### [Listed entries]
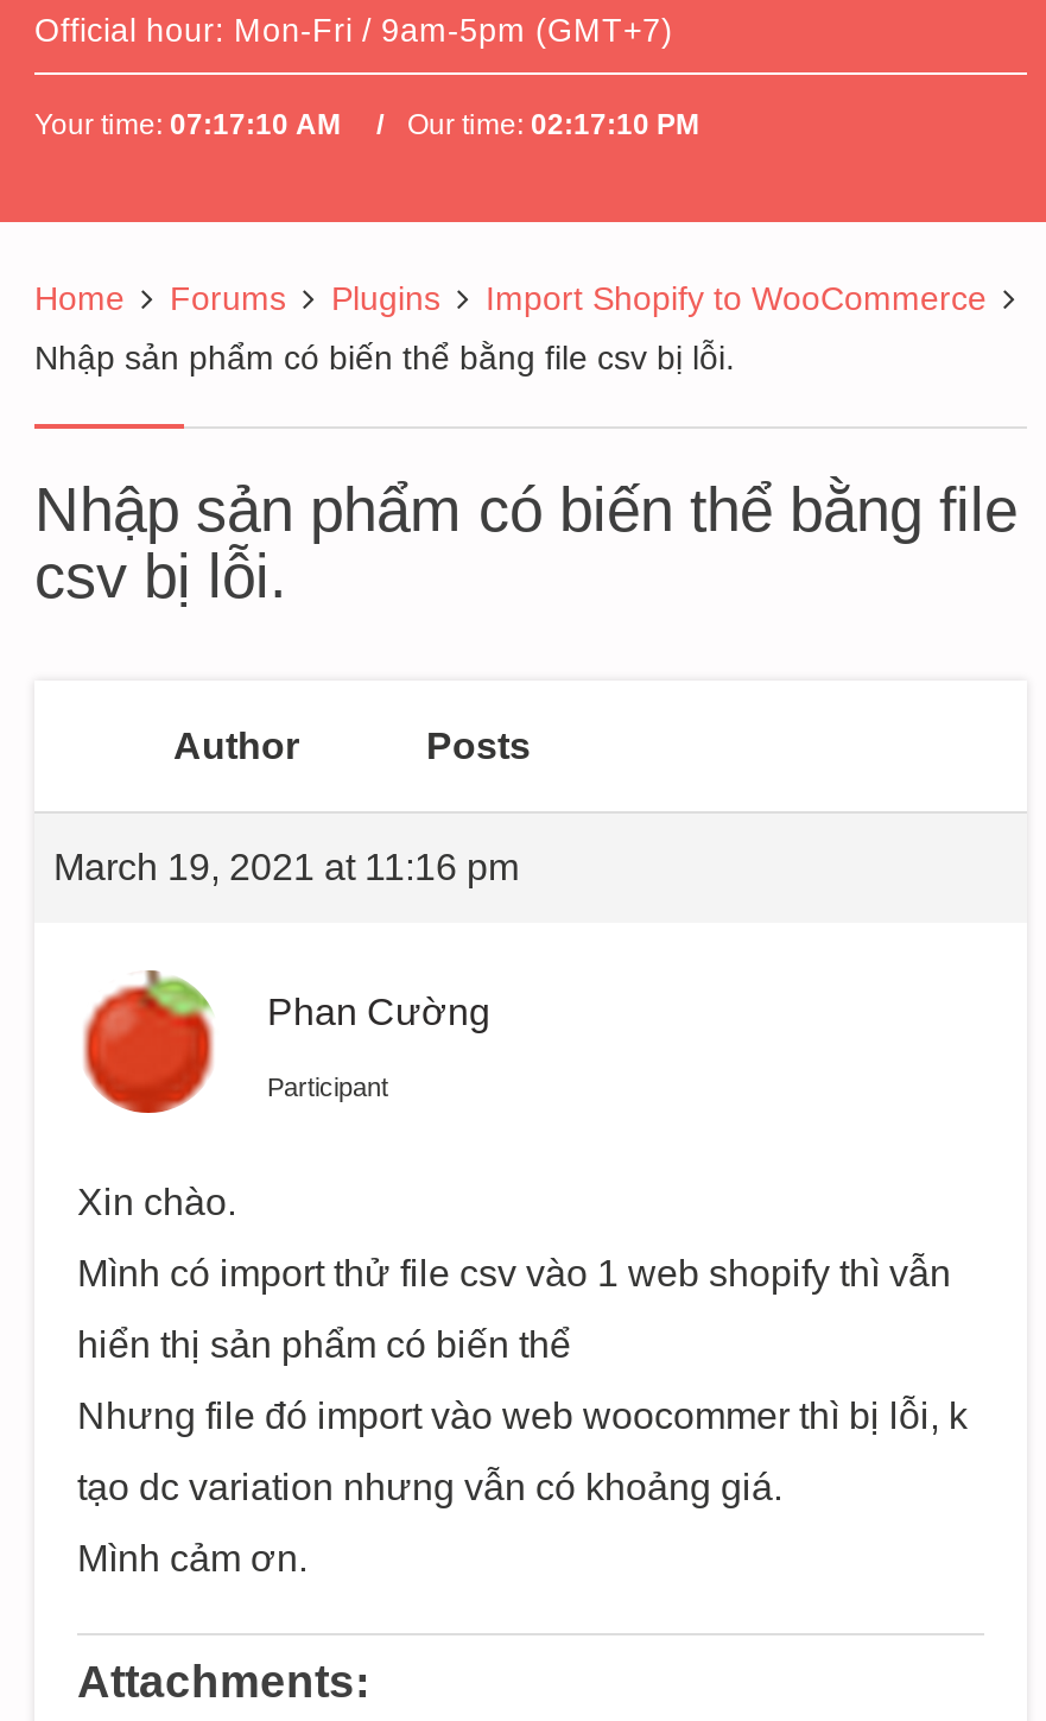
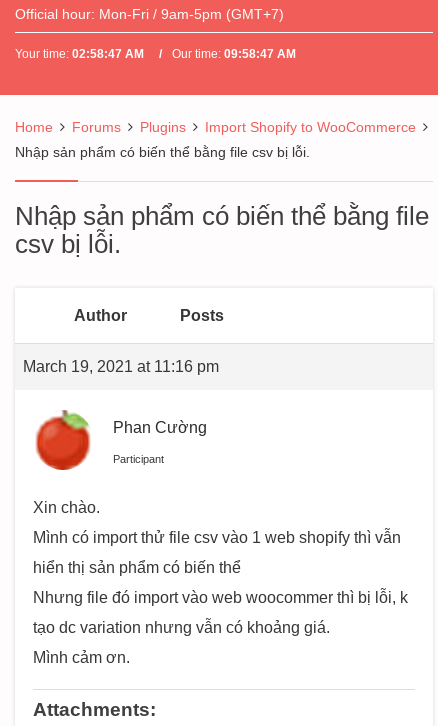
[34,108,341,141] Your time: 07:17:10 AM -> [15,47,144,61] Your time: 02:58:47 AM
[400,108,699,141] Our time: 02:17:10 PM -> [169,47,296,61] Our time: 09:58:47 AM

...

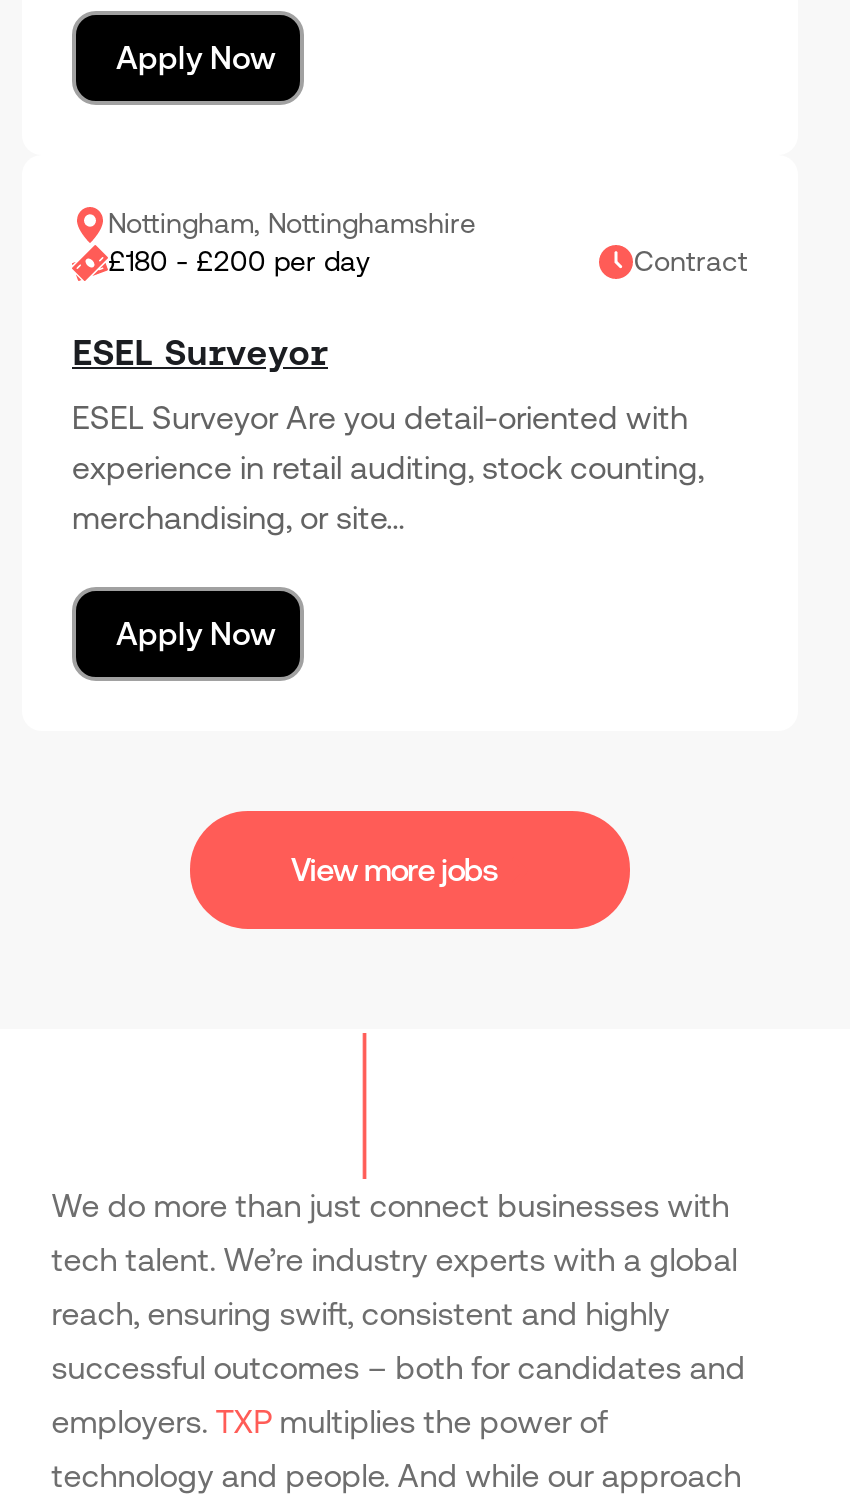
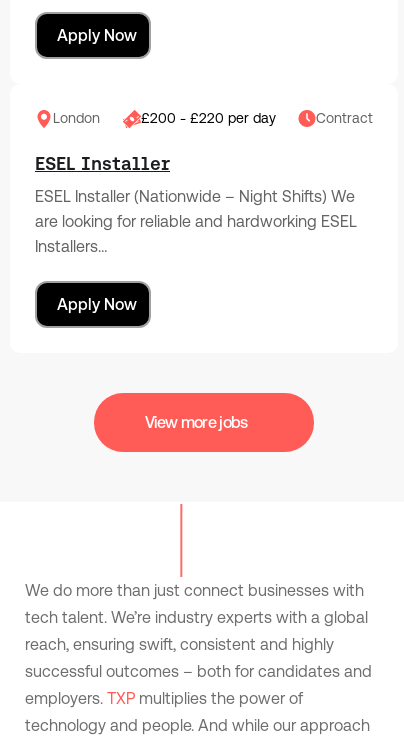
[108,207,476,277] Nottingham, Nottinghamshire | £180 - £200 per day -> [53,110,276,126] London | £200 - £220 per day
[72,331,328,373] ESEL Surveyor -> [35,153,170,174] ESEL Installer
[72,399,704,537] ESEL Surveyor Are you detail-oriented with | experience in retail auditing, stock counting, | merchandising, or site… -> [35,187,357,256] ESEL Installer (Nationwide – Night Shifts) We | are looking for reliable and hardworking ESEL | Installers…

### [What you need to do]
Within the data above, the span starting at the line containing "[34,108,341,141] Your time: 07:17:10" and ending at the line containing "[400,108,699,141] Our time: 02:17:10" is to be retyped exactly, with no other lines.

### [Solution for this problem]
[34,108,341,141] Your time: 07:17:10 AM -> [15,47,144,61] Your time: 02:58:47 AM
[400,108,699,141] Our time: 02:17:10 PM -> [169,47,296,61] Our time: 09:58:47 AM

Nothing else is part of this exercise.